Depois de ler a lista do colega Eberth Vêncio, pensei em elaborar uma lista de outras dez canções (que penso serem) fundamentais do rock nacional. Não necessariamente as minhas favoritas, as que julgo melhores, mas canções que possuem uma carga representativa fundamental.


Rua Augusta (Mutantes)


“Rua Augusta”, originalmente lançada  por Ronnie Cord, é daquelas canções que cresceram e extrapolaram tanto, que já ninguém sabe de onde surgiu: mencionada em vários momentos do rock brasileiro (é uma das primeiras menções de “Made in Brazil”, de Lulu Santos), funcionou também como importante retrato social — A Rua Augusta é um dos mitos da capital paulistana, afinal — e não deixa de ter tremenda relevância musical: além de ter sido um dos maiores sucessos da década de 1960 (em 1964, ficou em terceiro lugar nas paradas de sucesso, só perdendo para “Datemi um Martello”, de Rita Pavone, e “I Wanna Hold Your Hand”, dos Beatles), ganharia outras versões clássicas, como a de Eduardo Araújo e principalmente essa, dos lendários Mutantes.

Quero que Vá Tudo pro Inferno (Roberto Carlos)

Em poucas palavras: falar de rock brasileiro e não falar Roberto Carlos, é impossível. Paulo César Araújo, autor do polêmico livro “RC em Detalhes”, disse que duas músicas revolucionaram a MPB: esteticamente, “Chega de Saudade”; socialmente, “Quero que Vá Tudo pro Inferno”. Não há como melhor definir esse clássico do que dizer que se trata de uma canção totalitária: talvez tenha sido o mais próximo de um sucesso universal na história da música brasileira: quer assoviassem, quer cantarolassem, quer citassem, “Quero que vá tudo pro inferno” estava na boca do povo.

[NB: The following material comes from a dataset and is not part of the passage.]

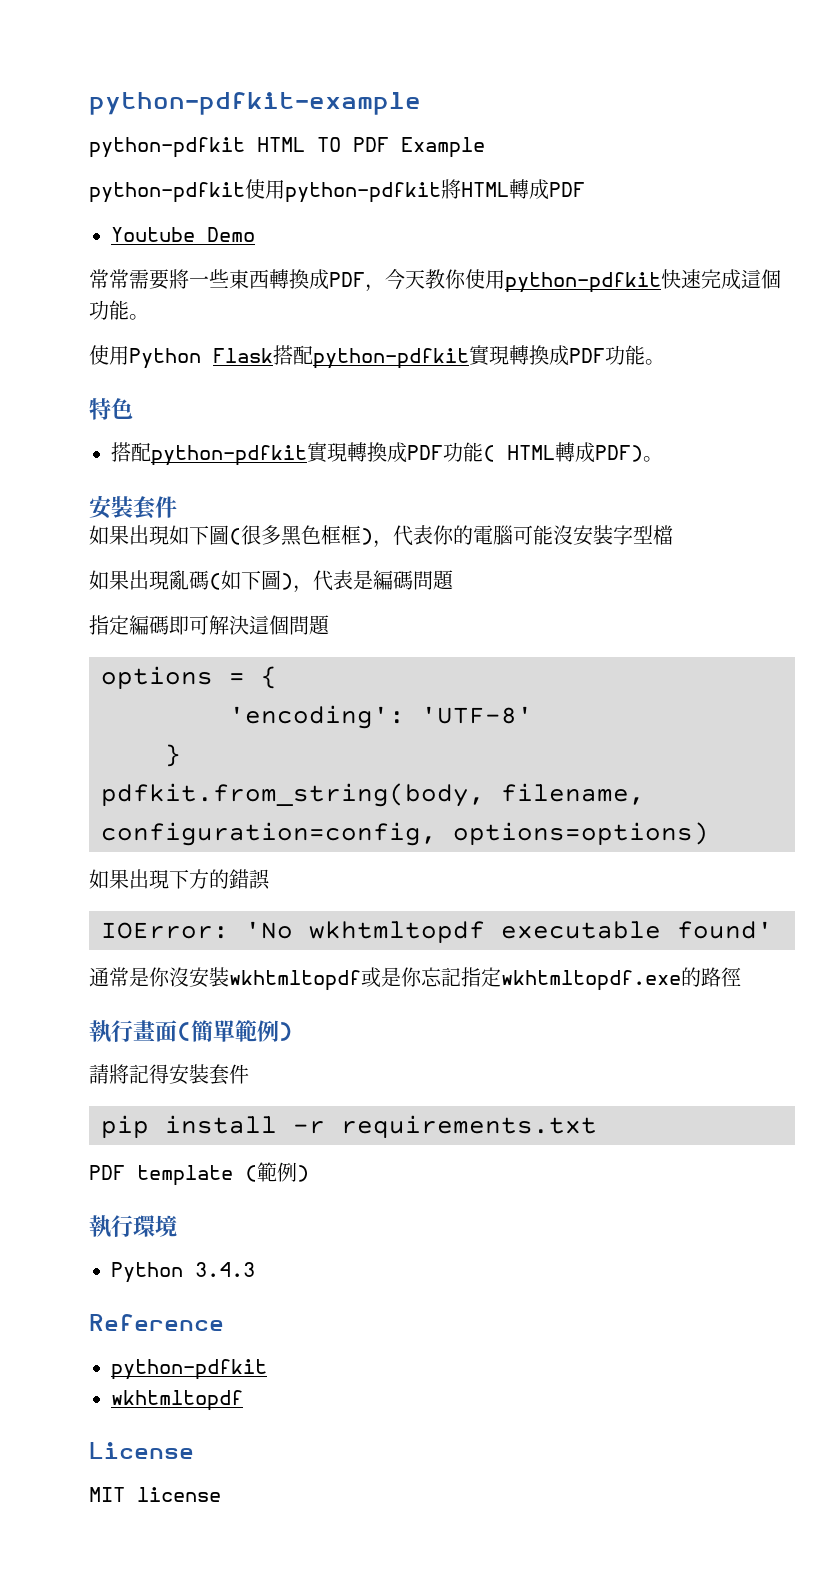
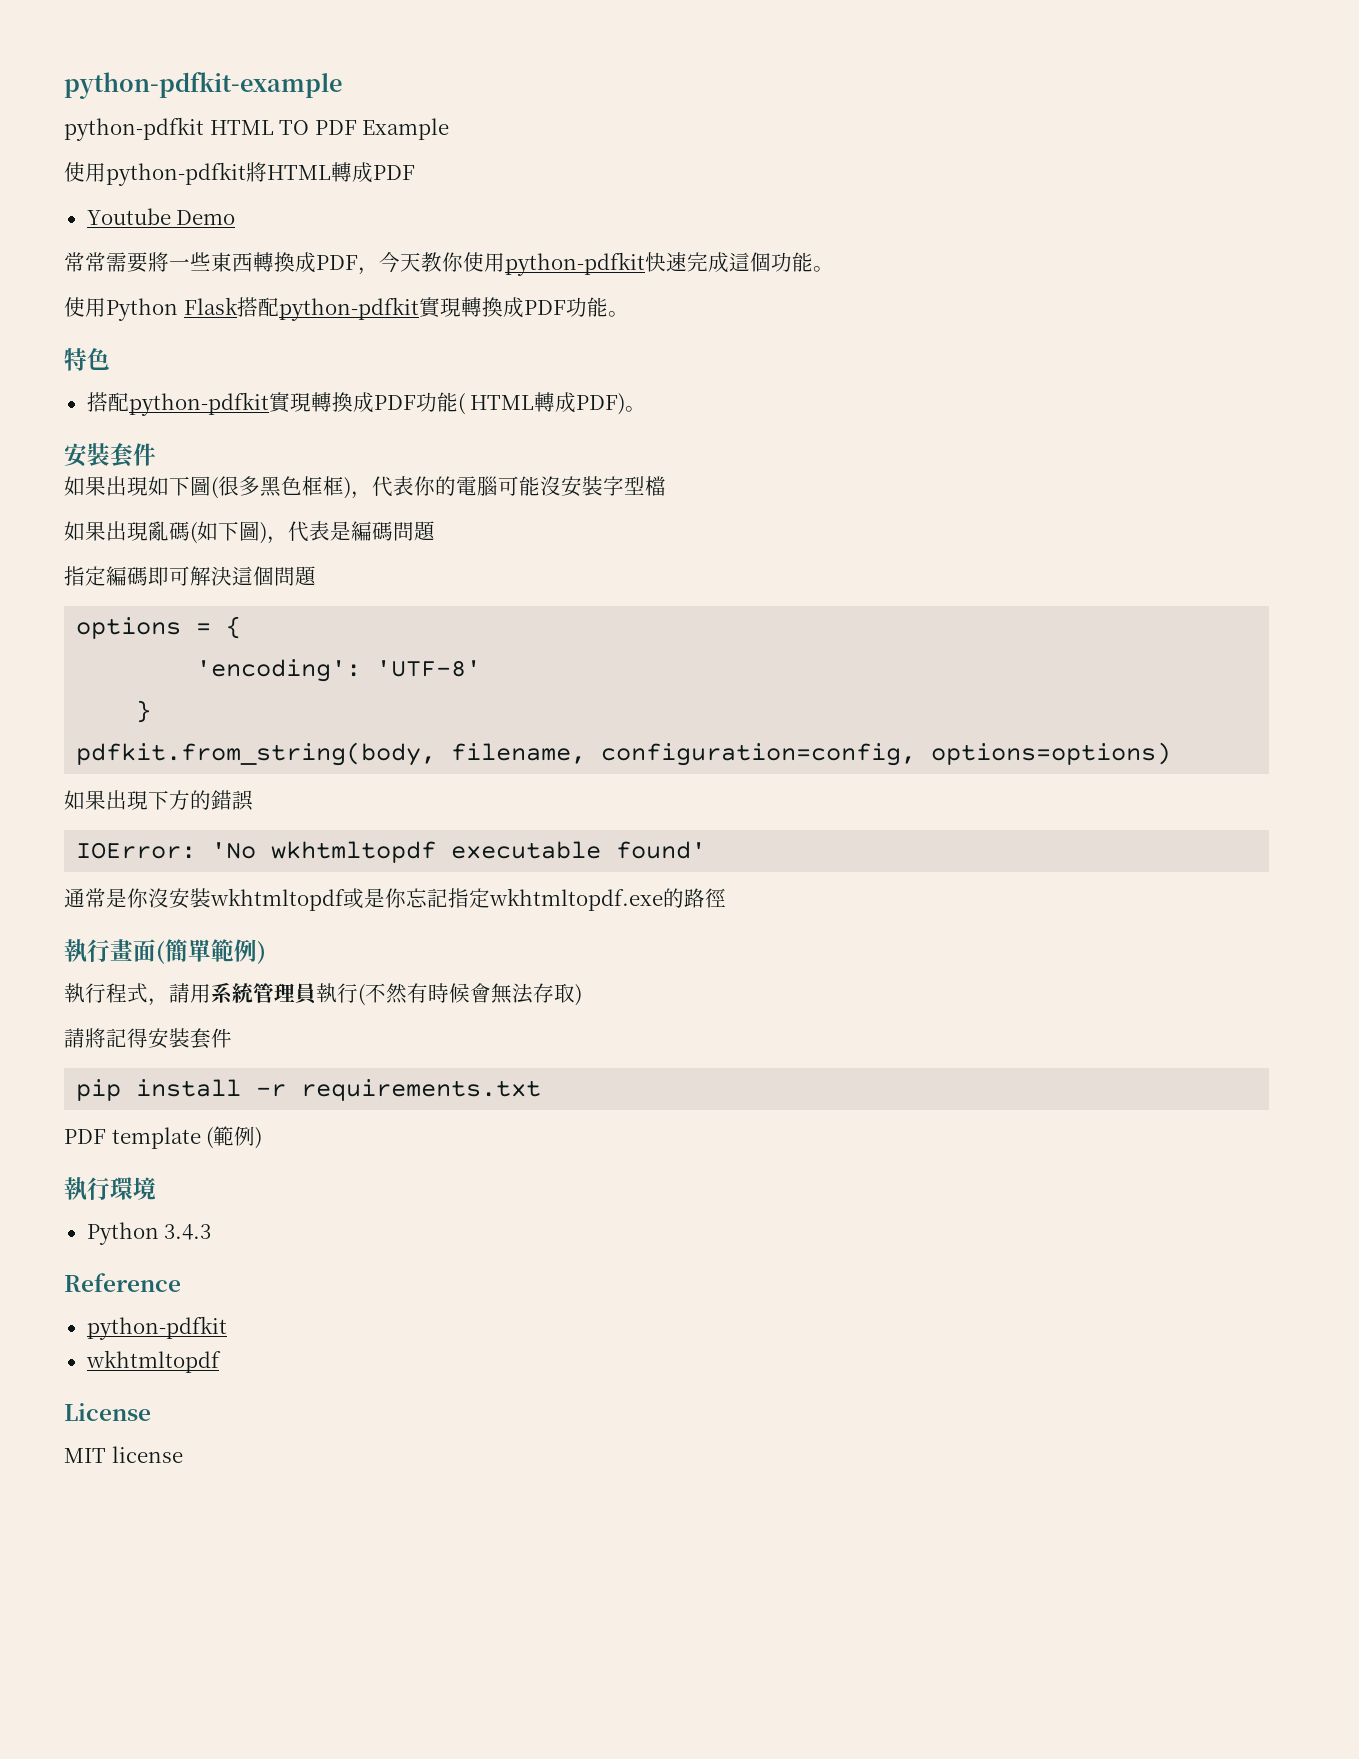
[89,182,245,203] python-pdfkit -> (450, 129) none
(293, 1031) none -> [64,982,582,1006] // 執行程式，請用系統管理員執行(不然有時候會無法存取)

De todo o povo. A canção causou problemas no setor conservador, em virtude de suas “más influências”. E foi esse o grito de Caetano Veloso em seu retorno do exílio: o bom baiano repetiu exaustivamente o trecho de “Tropicália” que contém o refrão do clássico de Roberto e Erasmo. Aliás, acho que depois dessa história das biografias e da Friboi, o Robertão deveria fazer como Caetano em 72 e mandar um “E que tudo mais vá pro inferno!”

Era um Garoto que Como eu Amava os Beatles e os Rolling Stones (Os Incríveis)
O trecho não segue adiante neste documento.